In Bhutan, you encounter monks at every turn. They join the crowds in markets, sit patiently on the sidelines of archery matches, roam narrow trails on the sides of ridges, stuff themselves into Toyota Land Cruisers, and, in the case of the highest monks of all, sit alongside the king in photographs hanging on walls.
In Bhutan, some monks are paid by the government, while others are supported solely by private donations. Most monks in Bhutan are men, but there are a handful of nuns called anims.
These men (and a few women) deliver a range of spiritual services that may startle the Western mind. Their competencies span the territory between earthy and elemental to unspeakably abstract and everything in between.

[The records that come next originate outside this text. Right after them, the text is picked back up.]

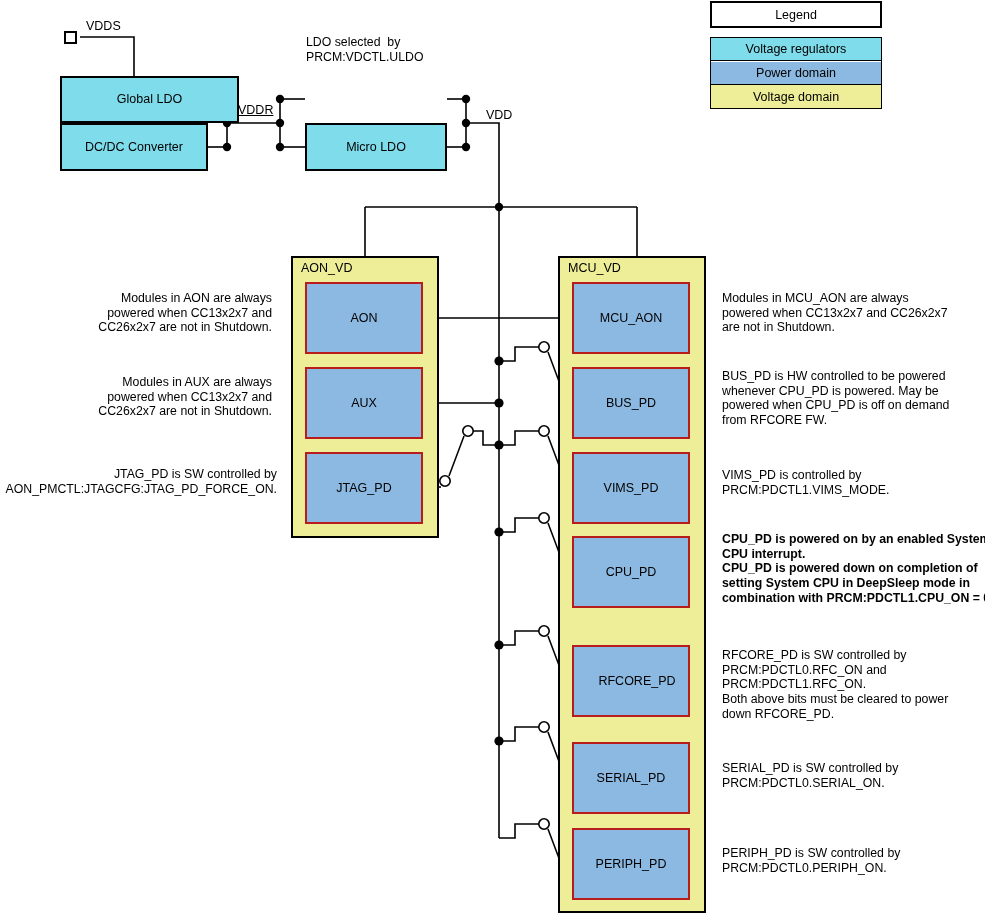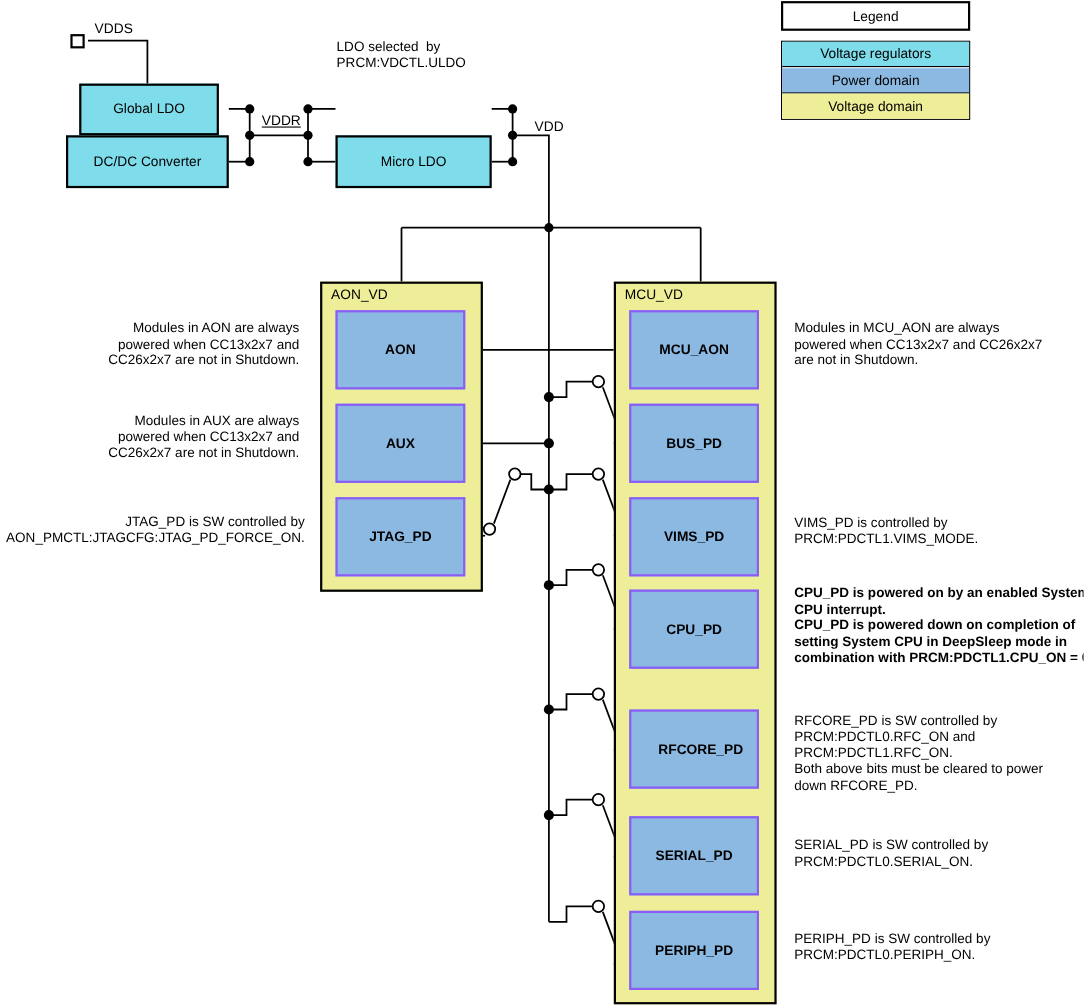--- a/index.html
+++ b/index.html
@@ -139,7 +139,7 @@
   <div class="pinsq" style="left:64px;top:31px;width:13px;height:13px;"></div>
   <div class="rail-label" style="left:86px;top:19px;">VDDS</div>
 
-  <div class="box reg" style="left:72px;top:76px;width:127px;height:47px;">
+  <div class="box reg" style="left:60px;top:76px;width:179px;height:47px;">
     <span>Global LDO</span>
   </div>
   <div class="box reg" style="left:60px;top:123px;width:148px;height:48px;">

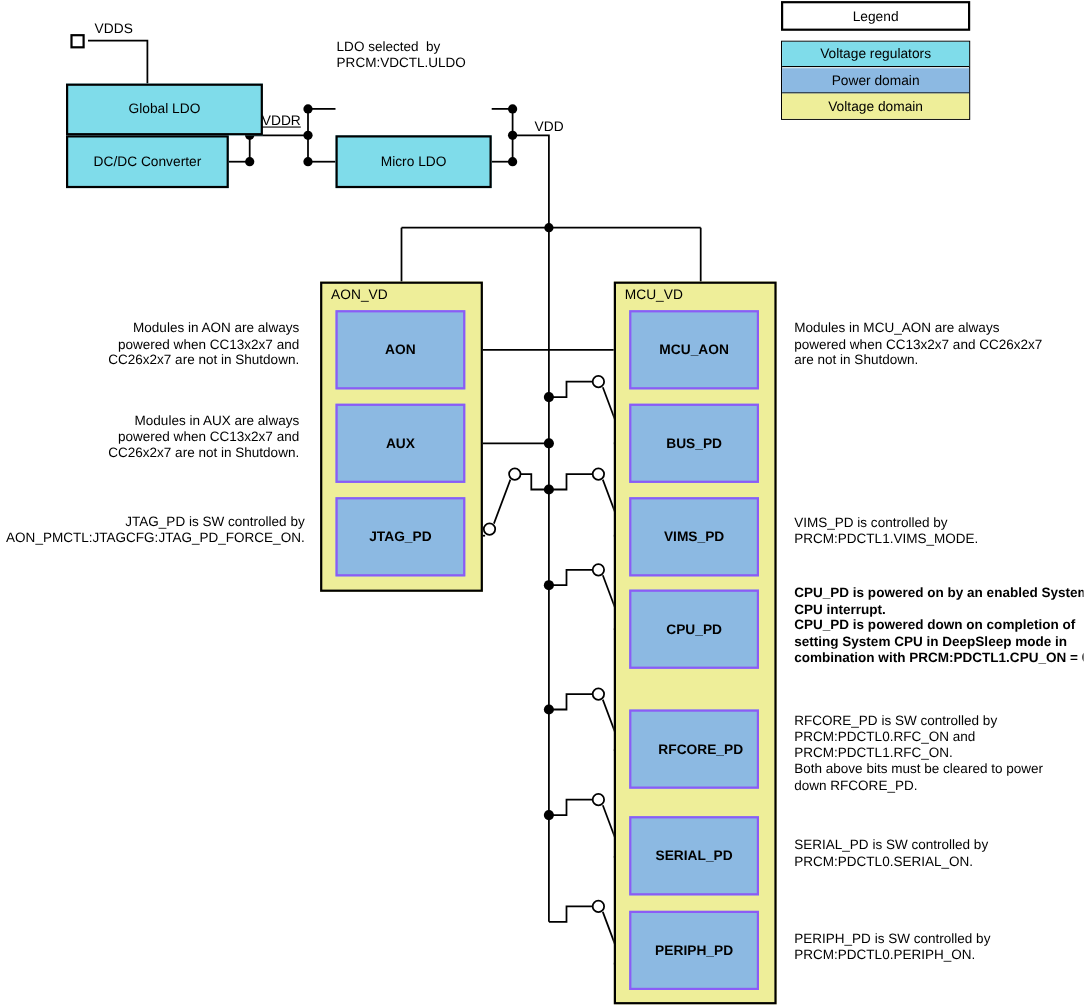--- a/index.html
+++ b/index.html
@@ -14,7 +14,7 @@
        display:flex;align-items:center;justify-content:center;
        font-size:12.5px;line-height:1.2;text-align:center;}
   .reg{background:#7fdcea;}
-  .pd{background:#8cb9e2;border:2px solid #8b5cf6;font-weight:bold;}
+  .pd{background:#8cb9e2;border:2px solid #b91c1c;}
   .vd{background:#eeee99;border:2px solid #000;position:absolute;box-sizing:border-box;}
   .vdlabel{position:absolute;left:8px;top:3px;font-size:12.5px;
            background:transparent;white-space:nowrap;}

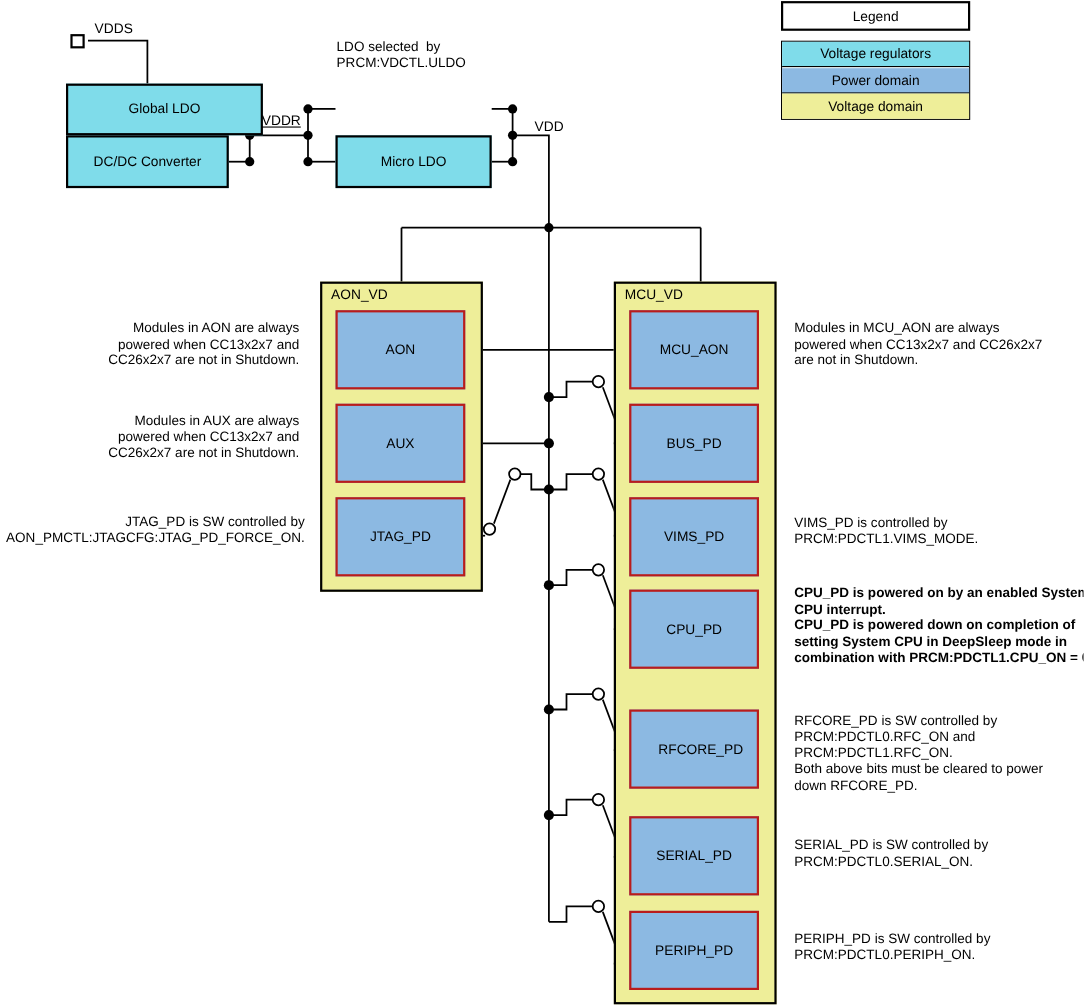--- a/index.html
+++ b/index.html
@@ -207,6 +207,10 @@
   <div class="note l" style="left:722px;top:291px;width:262px;">Modules in MCU_AON are always
 powered when CC13x2x7 and CC26x2x7
 are not in Shutdown.</div>
+  <div class="note l" style="left:722px;top:369px;width:262px;">BUS_PD is HW controlled to be powered
+whenever CPU_PD is powered. May be
+powered when CPU_PD is off on demand
+from RFCORE FW.</div>
   <div class="note l" style="left:722px;top:468px;width:262px;">VIMS_PD is controlled by
 PRCM:PDCTL1.VIMS_MODE.</div>
   <div class="note l" style="left:722px;top:532px;width:262px;font-weight:bold;">CPU_PD is powered on by an enabled System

Even the first-time visitor to Bhutan will see monks doing unexpected things. For example, monks dance, paint art on the walls of temples, play music on human thighbones, and spend the entire night sitting on stone floors, chanting prayers. In addition, Buddhist professionals are expected to know whether a proposed action is auspicious or not. They unearth the answer through a process known as divination.
If we used elapsed hours as the measuring stick for monk services, then surrogate praying will probably come out on top. Bhutanese rely on the professionals to say prayers for the people and their families. Lay-people can say prayers to a certain extent, and many of them fervently pray every morning. But serious, sustained prayers cannot be said by the people themselves. Only the professionals know the requisite language and ritual.
PS: All the portraits were taken with permission from the monks.